TK’s lamb and rice was a solid deal at $7. (Reader, take note that TK’s website lists the price as $9. Perhaps this is the price for lamb and rice off TK’s trucks?) Although I cleaned off my white Styrofoam container completely, next time I’ll probably save half for dinner — to watch my waistline and my wallet.

The last time that TK was a party to a Cart proceeding, we noted that TK did not advertise the locations of its carts. See Tasty Kabob, 1 Catt. 2. TK has updated its website, and it now posts the locations of its carts. Unfortunately, it still doesn’t seem to post or tweet days (or hours) for the carts. The cart at GMU’s Arlington Campus, for example, can be there Mondays thru Fridays, sometimes even until 5pm.[1] But it doesn’t seem to have found a regular, reliable schedule yet (especially on rainy days). I’d advise you to just walk over and check whether it’s there. If not, you can always cross the street and head to El Pollo Rico.

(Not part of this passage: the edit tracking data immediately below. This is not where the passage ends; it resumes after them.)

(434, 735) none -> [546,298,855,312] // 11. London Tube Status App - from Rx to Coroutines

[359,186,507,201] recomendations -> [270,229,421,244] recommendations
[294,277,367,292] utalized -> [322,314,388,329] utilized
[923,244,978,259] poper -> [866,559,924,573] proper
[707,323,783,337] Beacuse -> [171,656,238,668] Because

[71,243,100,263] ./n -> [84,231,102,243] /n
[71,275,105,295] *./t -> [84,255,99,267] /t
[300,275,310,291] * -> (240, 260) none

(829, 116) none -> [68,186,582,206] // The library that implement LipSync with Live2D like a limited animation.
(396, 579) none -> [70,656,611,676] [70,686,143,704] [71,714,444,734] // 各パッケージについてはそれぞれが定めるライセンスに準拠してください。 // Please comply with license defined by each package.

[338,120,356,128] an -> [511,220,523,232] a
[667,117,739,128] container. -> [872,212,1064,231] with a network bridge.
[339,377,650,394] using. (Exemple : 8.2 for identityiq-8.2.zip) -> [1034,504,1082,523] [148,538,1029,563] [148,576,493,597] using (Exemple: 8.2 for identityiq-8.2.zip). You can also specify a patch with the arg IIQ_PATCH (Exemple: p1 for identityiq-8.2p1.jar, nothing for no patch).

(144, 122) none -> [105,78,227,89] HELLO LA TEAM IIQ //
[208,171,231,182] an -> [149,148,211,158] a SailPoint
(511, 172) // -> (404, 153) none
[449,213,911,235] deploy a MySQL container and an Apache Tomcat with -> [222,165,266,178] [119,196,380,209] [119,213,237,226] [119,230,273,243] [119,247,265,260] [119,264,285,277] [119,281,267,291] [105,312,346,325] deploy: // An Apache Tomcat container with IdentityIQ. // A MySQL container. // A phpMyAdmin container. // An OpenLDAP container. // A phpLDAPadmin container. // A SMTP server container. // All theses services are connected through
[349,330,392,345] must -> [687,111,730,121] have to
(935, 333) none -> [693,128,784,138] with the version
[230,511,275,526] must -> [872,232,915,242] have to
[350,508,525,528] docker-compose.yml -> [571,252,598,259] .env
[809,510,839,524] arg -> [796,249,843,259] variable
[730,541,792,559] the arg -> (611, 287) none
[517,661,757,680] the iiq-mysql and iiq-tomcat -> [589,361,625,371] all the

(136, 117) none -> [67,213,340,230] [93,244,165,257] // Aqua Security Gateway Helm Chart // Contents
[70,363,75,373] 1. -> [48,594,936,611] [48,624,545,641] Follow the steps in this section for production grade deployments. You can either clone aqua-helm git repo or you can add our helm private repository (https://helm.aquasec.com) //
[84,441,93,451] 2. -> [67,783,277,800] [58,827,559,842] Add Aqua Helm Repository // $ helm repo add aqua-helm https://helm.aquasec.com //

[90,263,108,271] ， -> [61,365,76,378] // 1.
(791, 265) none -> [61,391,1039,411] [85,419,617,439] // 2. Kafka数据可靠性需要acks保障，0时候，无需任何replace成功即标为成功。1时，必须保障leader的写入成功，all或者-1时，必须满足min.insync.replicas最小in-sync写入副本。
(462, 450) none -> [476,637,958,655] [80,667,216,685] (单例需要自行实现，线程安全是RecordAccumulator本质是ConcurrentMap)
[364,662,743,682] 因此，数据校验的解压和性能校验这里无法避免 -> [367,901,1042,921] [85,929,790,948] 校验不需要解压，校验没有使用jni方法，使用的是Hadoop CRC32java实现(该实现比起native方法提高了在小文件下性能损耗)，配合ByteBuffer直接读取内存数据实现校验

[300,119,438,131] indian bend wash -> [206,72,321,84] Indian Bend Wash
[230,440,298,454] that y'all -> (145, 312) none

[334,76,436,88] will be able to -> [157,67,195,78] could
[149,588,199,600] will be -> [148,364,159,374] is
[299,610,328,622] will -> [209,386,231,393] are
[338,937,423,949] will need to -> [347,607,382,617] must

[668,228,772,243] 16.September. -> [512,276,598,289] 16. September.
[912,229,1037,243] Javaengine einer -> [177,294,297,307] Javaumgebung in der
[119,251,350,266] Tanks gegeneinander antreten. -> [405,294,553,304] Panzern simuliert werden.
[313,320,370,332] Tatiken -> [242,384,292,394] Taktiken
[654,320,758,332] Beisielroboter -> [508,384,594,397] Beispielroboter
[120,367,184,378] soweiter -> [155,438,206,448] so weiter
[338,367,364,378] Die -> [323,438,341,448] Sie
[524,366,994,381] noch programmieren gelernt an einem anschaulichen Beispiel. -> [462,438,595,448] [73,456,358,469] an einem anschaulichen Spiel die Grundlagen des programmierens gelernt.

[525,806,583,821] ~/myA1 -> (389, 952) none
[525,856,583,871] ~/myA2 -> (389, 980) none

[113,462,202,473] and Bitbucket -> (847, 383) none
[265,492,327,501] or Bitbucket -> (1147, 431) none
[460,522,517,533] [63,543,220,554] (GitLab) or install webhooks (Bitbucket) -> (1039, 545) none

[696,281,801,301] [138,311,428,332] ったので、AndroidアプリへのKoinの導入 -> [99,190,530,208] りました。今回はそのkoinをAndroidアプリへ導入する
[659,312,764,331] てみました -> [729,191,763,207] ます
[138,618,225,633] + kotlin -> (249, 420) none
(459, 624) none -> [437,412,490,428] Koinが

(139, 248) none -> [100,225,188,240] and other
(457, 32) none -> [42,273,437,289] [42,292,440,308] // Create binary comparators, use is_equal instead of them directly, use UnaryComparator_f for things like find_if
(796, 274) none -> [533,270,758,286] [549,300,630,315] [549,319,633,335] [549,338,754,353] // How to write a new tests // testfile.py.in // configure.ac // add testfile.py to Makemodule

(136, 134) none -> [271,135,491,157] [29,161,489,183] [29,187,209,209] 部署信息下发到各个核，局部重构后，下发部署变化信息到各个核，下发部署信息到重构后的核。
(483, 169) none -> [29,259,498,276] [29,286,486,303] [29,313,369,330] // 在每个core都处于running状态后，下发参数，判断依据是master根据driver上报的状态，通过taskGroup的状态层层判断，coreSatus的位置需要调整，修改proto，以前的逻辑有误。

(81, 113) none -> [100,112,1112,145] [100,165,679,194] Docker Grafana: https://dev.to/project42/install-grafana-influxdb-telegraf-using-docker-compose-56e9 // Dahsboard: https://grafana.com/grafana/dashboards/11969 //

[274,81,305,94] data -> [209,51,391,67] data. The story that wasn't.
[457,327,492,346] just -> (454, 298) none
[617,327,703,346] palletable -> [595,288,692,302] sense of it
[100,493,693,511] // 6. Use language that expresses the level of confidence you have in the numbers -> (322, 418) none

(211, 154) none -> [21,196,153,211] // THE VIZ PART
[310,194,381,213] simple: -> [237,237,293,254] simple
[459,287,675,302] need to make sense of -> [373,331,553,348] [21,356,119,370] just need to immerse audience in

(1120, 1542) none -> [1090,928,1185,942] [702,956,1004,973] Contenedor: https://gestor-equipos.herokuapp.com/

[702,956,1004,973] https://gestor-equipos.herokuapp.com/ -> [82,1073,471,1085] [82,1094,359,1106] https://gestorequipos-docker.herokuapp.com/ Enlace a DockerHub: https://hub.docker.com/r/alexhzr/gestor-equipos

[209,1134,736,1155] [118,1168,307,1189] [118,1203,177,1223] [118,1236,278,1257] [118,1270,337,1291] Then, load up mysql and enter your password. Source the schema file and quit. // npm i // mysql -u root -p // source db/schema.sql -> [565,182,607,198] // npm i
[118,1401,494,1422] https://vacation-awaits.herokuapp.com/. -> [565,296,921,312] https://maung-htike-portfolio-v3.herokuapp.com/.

I affirm. It is so ordered.

[1] I would like to take a moment to encourage more proprietors of food trucks to consider parking near metro stations and staying open for the evening commute. I’d love to be able to pick up dinner on my way home from the court.

*Update. As of February 2012, Tasty Kabob no longer operates the cart on GMU’s Arlington Campus.